*** Opening of Study material ***

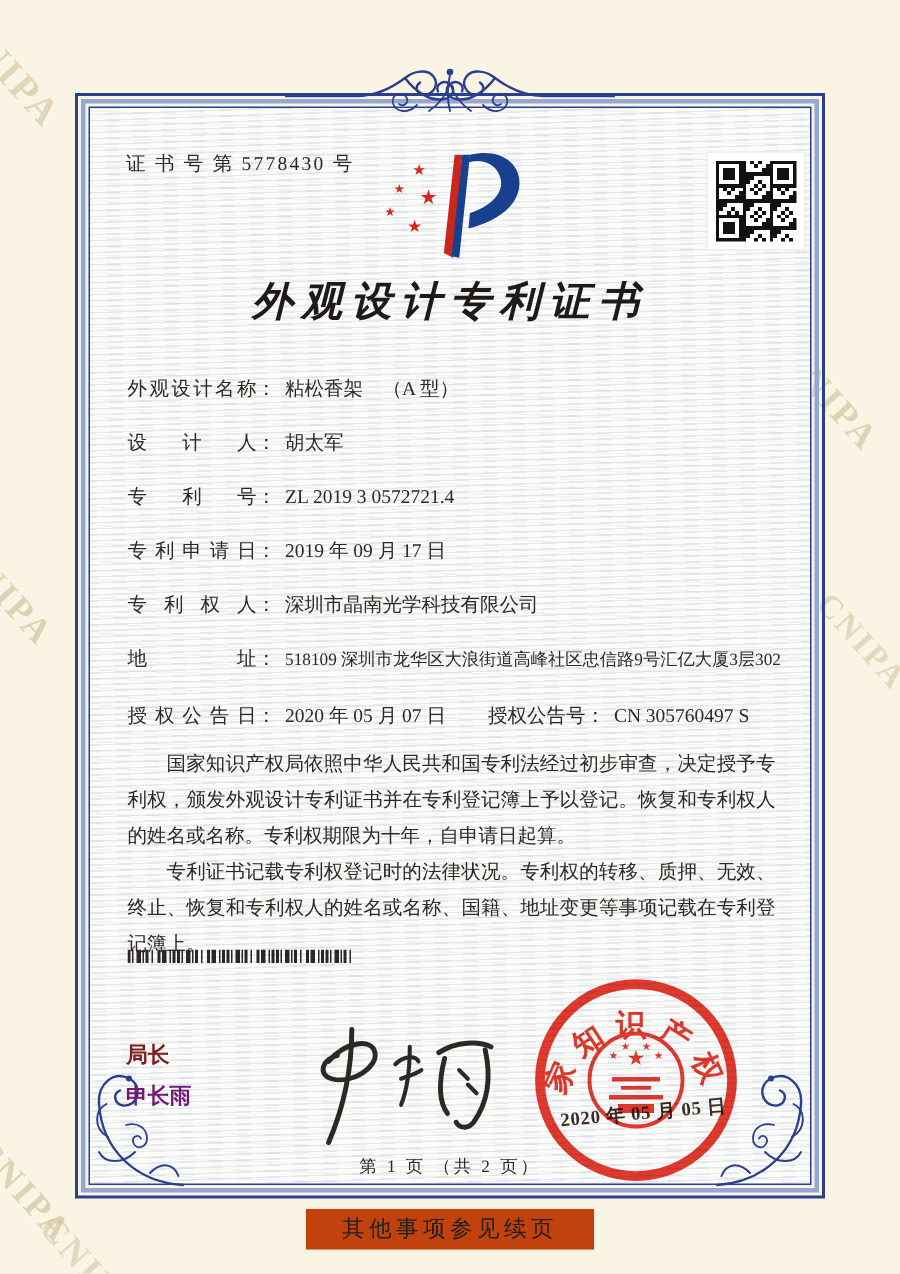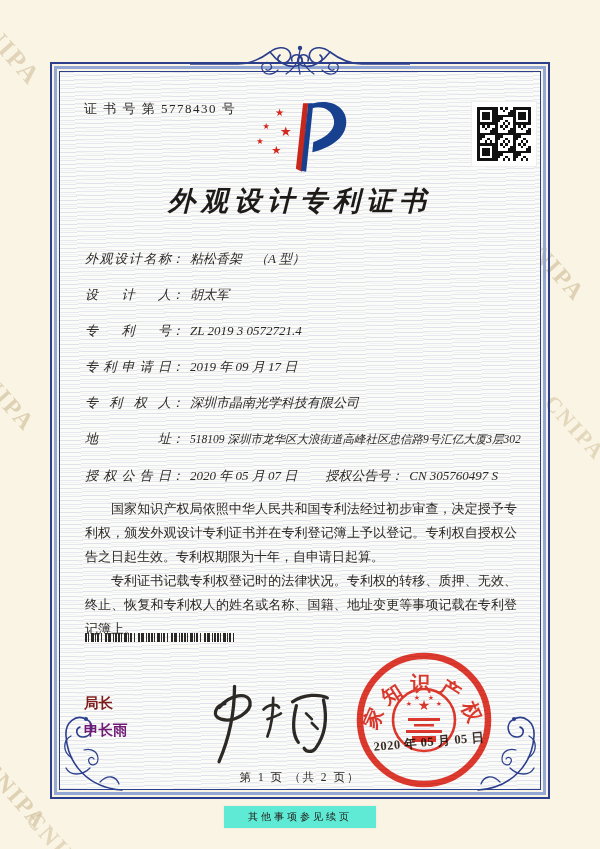--- a/index.html
+++ b/index.html
@@ -19,21 +19,21 @@
               repeating-linear-gradient(2deg, rgba(160,145,190,.08) 0 1px, transparent 1px 6px);}
   .content{position:absolute;inset:0;padding-left:29px;}
   
   .cert-no{position:absolute;left:84px;top:100px;font-size:13px;letter-spacing:1.5px;}
   .logo{position:absolute;left:248px;top:98px;}
   .qr{position:absolute;left:472px;top:102px;width:64px;height:64px;background:#fff;
       display:flex;align-items:center;justify-content:center;box-shadow:0 0 0 1px #eee;}
   .title{position:absolute;left:0;right:0;top:183px;text-align:center;
          font-size:27px;font-weight:700;letter-spacing:6px;color:#1d1a17;font-style:italic;}
   
-  .fields{position:absolute;left:85px;top:248px;width:432px;font-size:13px;font-style:italic;}
+  .fields{position:absolute;left:85px;top:248px;width:432px;font-size:13px;}
   .field-row{margin-bottom:15px;line-height:21px;white-space:nowrap;}
   .flabel{display:inline-block;width:86px;text-align:justify;text-align-last:justify;
           vertical-align:top;}
   .flabel.plain{width:auto;text-align:center;text-align-last:auto;margin-left:28px;}
   .fcolon{margin-right:6px;}
   .fields .field-row:nth-child(6) .fvalue{font-size:11.5px;}
   
   .legal{position:absolute;left:85px;top:497px;width:432px;font-size:13px;
          line-height:24px;text-align:justify;}
   .legal p{margin:0;text-indent:2em;}
@@ -47,21 +47,21 @@
   .signature{position:absolute;left:192px;top:678px;}
   
   .seal-date{position:absolute;left:360px;top:734px;width:138px;text-align:center;
              font-size:12.5px;font-weight:600;color:#3a2c24;transform:rotate(-5deg);
              letter-spacing:.5px;}
   .seal{position:absolute;left:344px;top:642px;mix-blend-mode:multiply;opacity:.96;}
   
   .page-info{position:absolute;left:0;right:0;top:770px;text-align:center;font-size:11.5px;
              letter-spacing:2px;}
   .cont-note{position:absolute;left:50%;top:806px;transform:translateX(-50%);
-             background:#5eead4;padding:4px 24px;font-size:10px;letter-spacing:3px;
+             background:#c2410c;padding:4px 24px;font-size:15px;letter-spacing:3px;
              color:#23201d;box-shadow:0 0 2px rgba(0,0,0,.08);text-align:center;}
   
   .orn-top{position:absolute;left:190px;top:40px;}
   .orn-bl{position:absolute;left:56px;top:702px;}
   .orn-br{position:absolute;left:474px;top:702px;transform:scaleX(-1);}
 </style>
 </head>
 <body>
 
 <div class="page">
@@ -303,21 +303,21 @@
         <div class="field-row"><span class="flabel">外观设计名称</span><span class="fcolon">：</span><span class="fvalue">粘松香架　（A 型）</span></div>
         <div class="field-row"><span class="flabel">设　计　人</span><span class="fcolon">：</span><span class="fvalue">胡太军</span></div>
         <div class="field-row"><span class="flabel">专　利　号</span><span class="fcolon">：</span><span class="fvalue">ZL 2019 3 0572721.4</span></div>
         <div class="field-row"><span class="flabel">专利申请日</span><span class="fcolon">：</span><span class="fvalue">2019 年 09 月 17 日</span></div>
         <div class="field-row"><span class="flabel">专 利 权 人</span><span class="fcolon">：</span><span class="fvalue">深圳市晶南光学科技有限公司</span></div>
         <div class="field-row"><span class="flabel">地　　　址</span><span class="fcolon">：</span><span class="fvalue">518109 深圳市龙华区大浪街道高峰社区忠信路9号汇亿大厦3层302</span></div>
         <div class="field-row"><span class="flabel">授权公告日</span><span class="fcolon">：</span><span class="fvalue">2020 年 05 月 07 日</span><span class="flabel plain">授权公告号</span><span class="fcolon">：</span><span class="fvalue">CN 305760497 S</span></div>
       </div>
 
     <div class="legal">
-        <p>国家知识产权局依照中华人民共和国专利法经过初步审查，决定授予专利权，颁发外观设计专利证书并在专利登记簿上予以登记。专利权自授权公告之日起生效。专利权期限为十年，自申请日起算。</p>
+        <p>国家知识产权局依照中华人民共和国专利法经过初步审查，决定授予专利权，颁发外观设计专利证书并在专利登记簿上予以登记。恢复和专利权人的姓名或名称。专利权期限为十年，自申请日起算。</p>
         <p>专利证书记载专利权登记时的法律状况。专利权的转移、质押、无效、终止、恢复和专利权人的姓名或名称、国籍、地址变更等事项记载在专利登记簿上。</p>
       </div>
 
     <svg class="barcode" width="152" height="9" viewBox="0 0 152 9">
         <rect x="0" y="0" width="2" height="9" fill="#2a2724"></rect>
         <rect x="3" y="0" width="1" height="9" fill="#2a2724"></rect>
         <rect x="6" y="0" width="3" height="9" fill="#2a2724"></rect>
         <rect x="10" y="0" width="1" height="9" fill="#2a2724"></rect>
         <rect x="12" y="0" width="2" height="9" fill="#2a2724"></rect>
         <rect x="16" y="0" width="1" height="9" fill="#2a2724"></rect>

*** Close of Study material ***

### What you need to do
Full transcription without images: please go through the records and repeat them exactly.

### Answer section
--- a/index.html
+++ b/index.html
@@ -19,21 +19,21 @@
               repeating-linear-gradient(2deg, rgba(160,145,190,.08) 0 1px, transparent 1px 6px);}
   .content{position:absolute;inset:0;padding-left:29px;}
   
   .cert-no{position:absolute;left:84px;top:100px;font-size:13px;letter-spacing:1.5px;}
   .logo{position:absolute;left:248px;top:98px;}
   .qr{position:absolute;left:472px;top:102px;width:64px;height:64px;background:#fff;
       display:flex;align-items:center;justify-content:center;box-shadow:0 0 0 1px #eee;}
   .title{position:absolute;left:0;right:0;top:183px;text-align:center;
          font-size:27px;font-weight:700;letter-spacing:6px;color:#1d1a17;font-style:italic;}
   
-  .fields{position:absolute;left:85px;top:248px;width:432px;font-size:13px;font-style:italic;}
+  .fields{position:absolute;left:85px;top:248px;width:432px;font-size:13px;}
   .field-row{margin-bottom:15px;line-height:21px;white-space:nowrap;}
   .flabel{display:inline-block;width:86px;text-align:justify;text-align-last:justify;
           vertical-align:top;}
   .flabel.plain{width:auto;text-align:center;text-align-last:auto;margin-left:28px;}
   .fcolon{margin-right:6px;}
   .fields .field-row:nth-child(6) .fvalue{font-size:11.5px;}
   
   .legal{position:absolute;left:85px;top:497px;width:432px;font-size:13px;
          line-height:24px;text-align:justify;}
   .legal p{margin:0;text-indent:2em;}
@@ -47,21 +47,21 @@
   .signature{position:absolute;left:192px;top:678px;}
   
   .seal-date{position:absolute;left:360px;top:734px;width:138px;text-align:center;
              font-size:12.5px;font-weight:600;color:#3a2c24;transform:rotate(-5deg);
              letter-spacing:.5px;}
   .seal{position:absolute;left:344px;top:642px;mix-blend-mode:multiply;opacity:.96;}
   
   .page-info{position:absolute;left:0;right:0;top:770px;text-align:center;font-size:11.5px;
              letter-spacing:2px;}
   .cont-note{position:absolute;left:50%;top:806px;transform:translateX(-50%);
-             background:#5eead4;padding:4px 24px;font-size:10px;letter-spacing:3px;
+             background:#c2410c;padding:4px 24px;font-size:15px;letter-spacing:3px;
              color:#23201d;box-shadow:0 0 2px rgba(0,0,0,.08);text-align:center;}
   
   .orn-top{position:absolute;left:190px;top:40px;}
   .orn-bl{position:absolute;left:56px;top:702px;}
   .orn-br{position:absolute;left:474px;top:702px;transform:scaleX(-1);}
 </style>
 </head>
 <body>
 
 <div class="page">
@@ -303,21 +303,21 @@
         <div class="field-row"><span class="flabel">外观设计名称</span><span class="fcolon">：</span><span class="fvalue">粘松香架　（A 型）</span></div>
         <div class="field-row"><span class="flabel">设　计　人</span><span class="fcolon">：</span><span class="fvalue">胡太军</span></div>
         <div class="field-row"><span class="flabel">专　利　号</span><span class="fcolon">：</span><span class="fvalue">ZL 2019 3 0572721.4</span></div>
         <div class="field-row"><span class="flabel">专利申请日</span><span class="fcolon">：</span><span class="fvalue">2019 年 09 月 17 日</span></div>
         <div class="field-row"><span class="flabel">专 利 权 人</span><span class="fcolon">：</span><span class="fvalue">深圳市晶南光学科技有限公司</span></div>
         <div class="field-row"><span class="flabel">地　　　址</span><span class="fcolon">：</span><span class="fvalue">518109 深圳市龙华区大浪街道高峰社区忠信路9号汇亿大厦3层302</span></div>
         <div class="field-row"><span class="flabel">授权公告日</span><span class="fcolon">：</span><span class="fvalue">2020 年 05 月 07 日</span><span class="flabel plain">授权公告号</span><span class="fcolon">：</span><span class="fvalue">CN 305760497 S</span></div>
       </div>
 
     <div class="legal">
-        <p>国家知识产权局依照中华人民共和国专利法经过初步审查，决定授予专利权，颁发外观设计专利证书并在专利登记簿上予以登记。专利权自授权公告之日起生效。专利权期限为十年，自申请日起算。</p>
+        <p>国家知识产权局依照中华人民共和国专利法经过初步审查，决定授予专利权，颁发外观设计专利证书并在专利登记簿上予以登记。恢复和专利权人的姓名或名称。专利权期限为十年，自申请日起算。</p>
         <p>专利证书记载专利权登记时的法律状况。专利权的转移、质押、无效、终止、恢复和专利权人的姓名或名称、国籍、地址变更等事项记载在专利登记簿上。</p>
       </div>
 
     <svg class="barcode" width="152" height="9" viewBox="0 0 152 9">
         <rect x="0" y="0" width="2" height="9" fill="#2a2724"></rect>
         <rect x="3" y="0" width="1" height="9" fill="#2a2724"></rect>
         <rect x="6" y="0" width="3" height="9" fill="#2a2724"></rect>
         <rect x="10" y="0" width="1" height="9" fill="#2a2724"></rect>
         <rect x="12" y="0" width="2" height="9" fill="#2a2724"></rect>
         <rect x="16" y="0" width="1" height="9" fill="#2a2724"></rect>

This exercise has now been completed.